Short Range Forecast
Snow has already started above 4500′ in northern Washington, but the storm will really get going late Sunday. A cold front will pass through the Washington Cascades through the evening and drop snow levels to about 1000′. Expect the front to make it through the Oregon resorts by the early morning on Monday, taking snow levels down to near 1500′.
Heavy snow will fall along and behind the front, making for soft conditions by first chair Monday – especially farther north in Washington. Postfrontal snow showers will continue in a moist, unstable west-northwesterly flow through the day, and Monday should be a really fun day on the hills. In Washington, continued snow showers will likely tack on additional light accumulations (1-3″) over Monday night, so expect Tuesday to be a decent consolation prize.

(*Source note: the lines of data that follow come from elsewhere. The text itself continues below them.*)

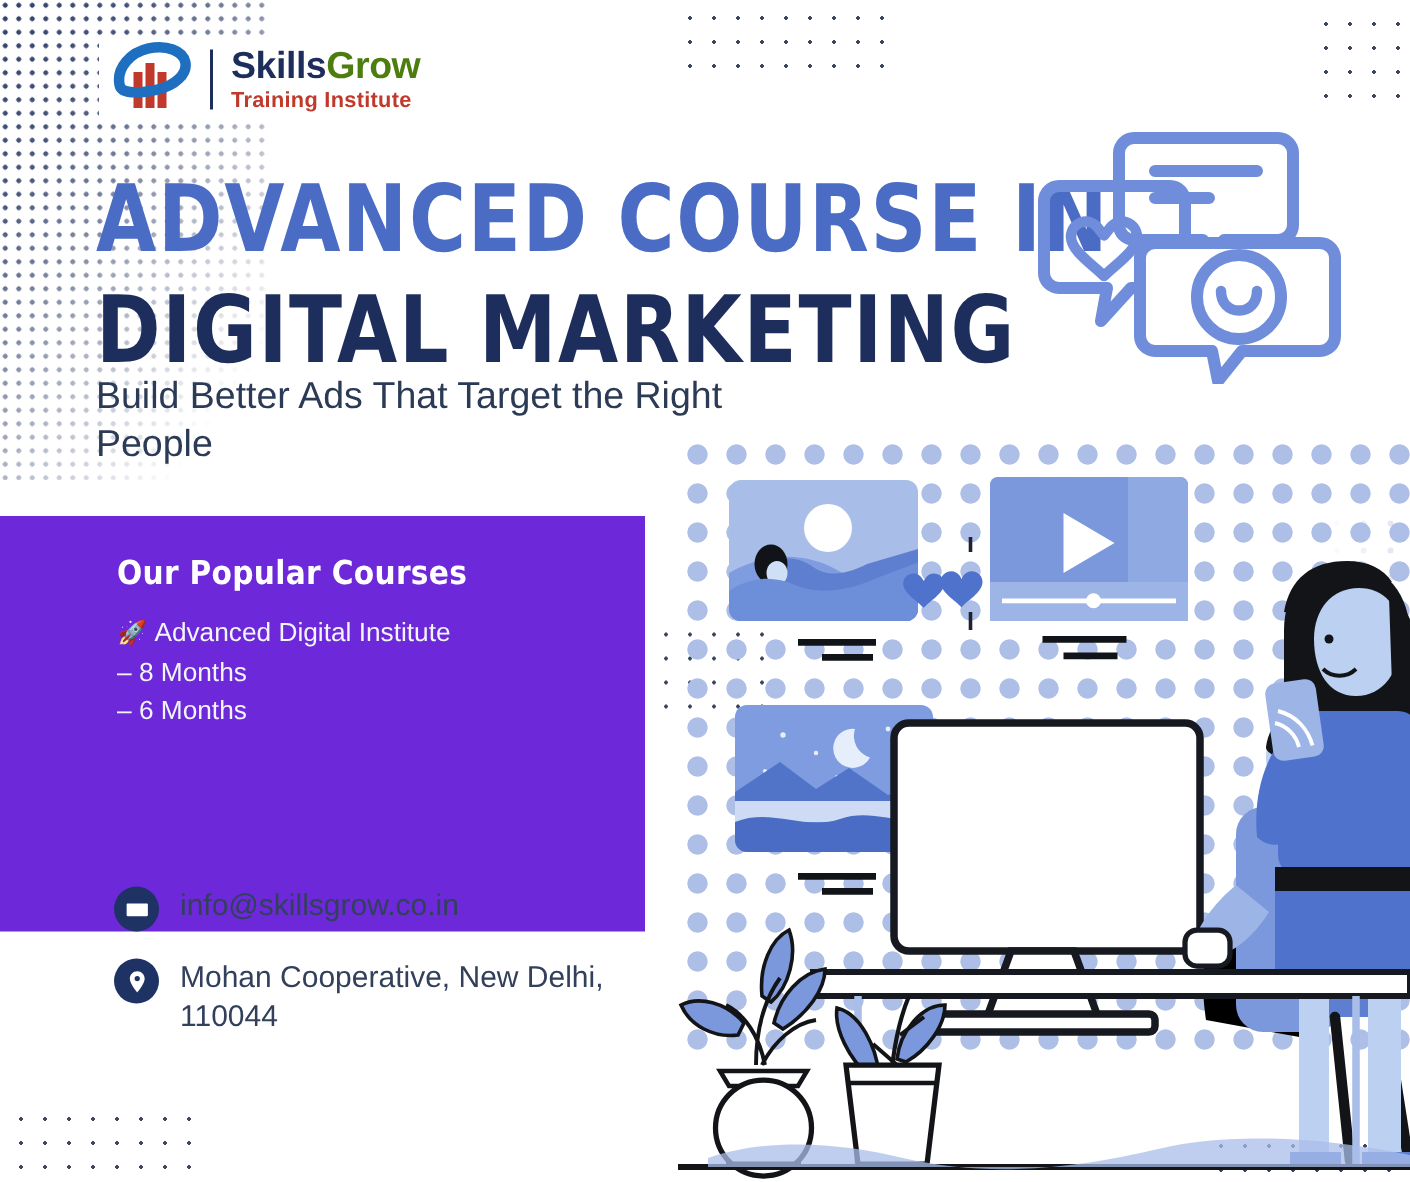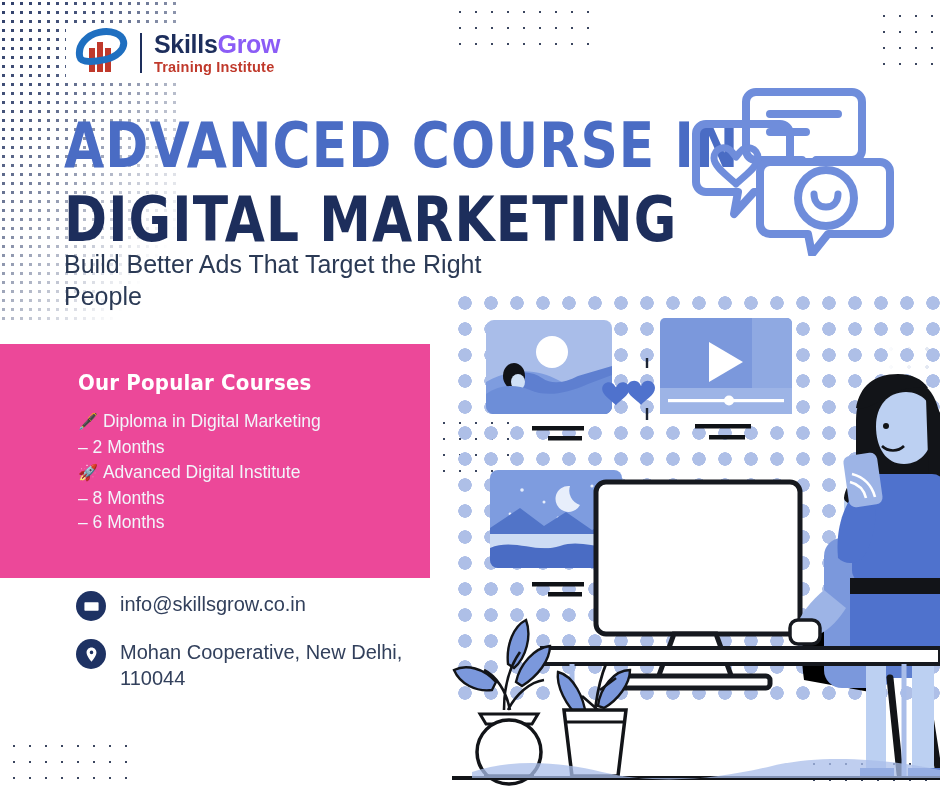"Grow" .logo-name .s2 { color: #8b5cf6 -> #4d7c0f }
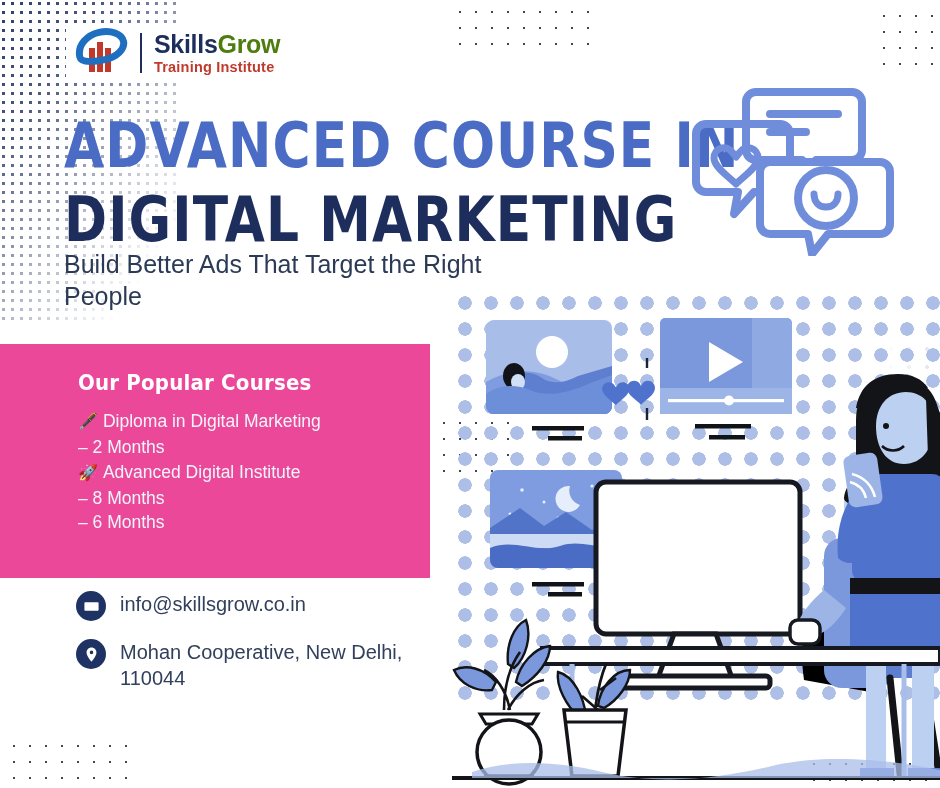"Our Popular Courses" .courses { background: #ec4899 -> #6d28d9; height: 234px -> 277px }
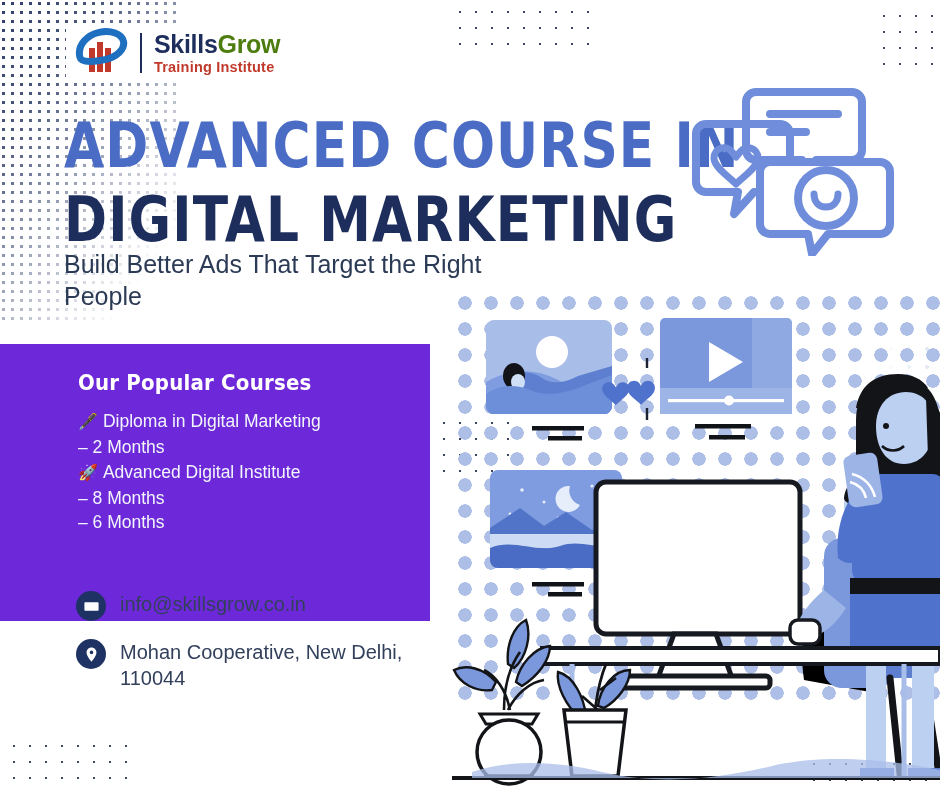"🖋️ Diploma in Digital Marketing" div { html: <div> <span> <span>🖋️</span><span>Diploma in Digital Marketing</span> </span> <span>– 2 Months</span> </div> -> none }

By Tuesday morning, expect the following storm totals. Keep in mind most of the snow will fall Sunday night and Monday morning:
- Mt. Baker – 8-14″
- Stevens Pass – 10-18″
- Snoqualmie Pass Resorts – 9-16″
- Crystal Mountain – 8-14″
- Mt. Hood Resorts – 6-10″
- Mt. Bachelor – 4-8″
The next shot at storm will come on Friday. Uncertainty remains as to snow levels and track, but certainly something to keep an eye on.
The pattern remains generally unconducive to consistent snow. The ridge responsible for the dry second half of January is still hanging around centered a few hundred miles west of Seattle, and there’s really no indication that it will be going anywhere anytime soon. A few storms can likely will still make it through, but the weeks of huge snow we saw in December and early January won’t return until the ridge breaks down or relocates.
The CPC outlooks are correspondingly pessimistic. Still, it could be much worse – the PNW probably has the best long range prospects in the West.